Top of EXTRACTED RECORDS
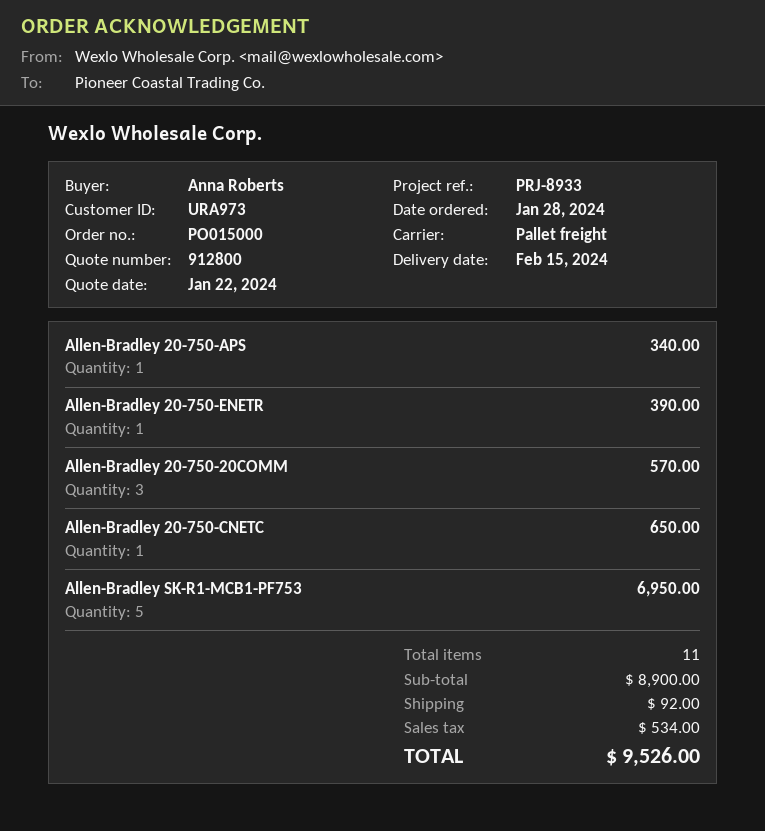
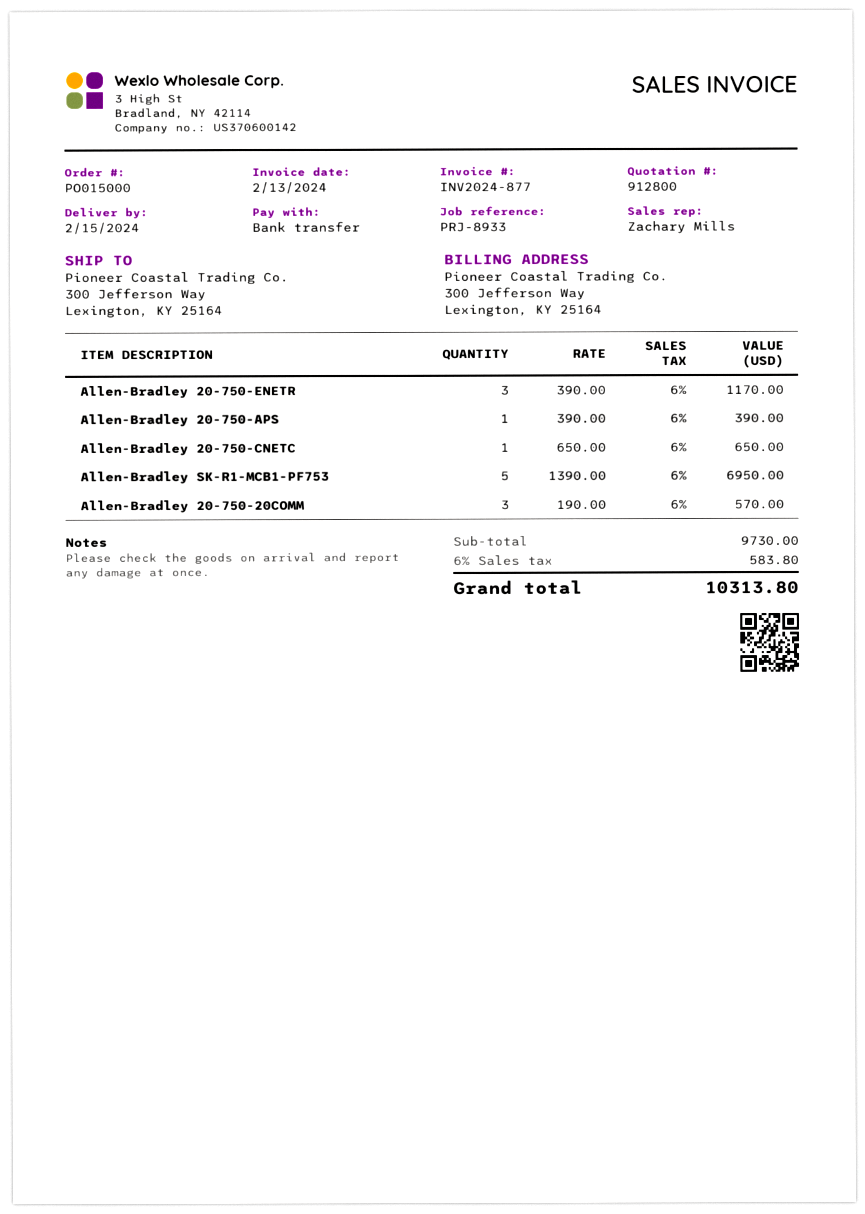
Allen-Bradley 20-750-APS: 1 for 340.00 -> 1 for 390.00
Allen-Bradley 20-750-ENETR: 1 for 390.00 -> 3 for 1170.00
subtotal: 8900.00 -> 9730.00
shipping: 92.00 -> none
tax: 534.00 -> 583.80
total: 9526.00 -> 10313.80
Bottom of EXTRACTED RECORDS
An answer is complete only when it holds every line above containing the string "Bradley".

Allen-Bradley 20-750-APS: 1 for 340.00 -> 1 for 390.00
Allen-Bradley 20-750-ENETR: 1 for 390.00 -> 3 for 1170.00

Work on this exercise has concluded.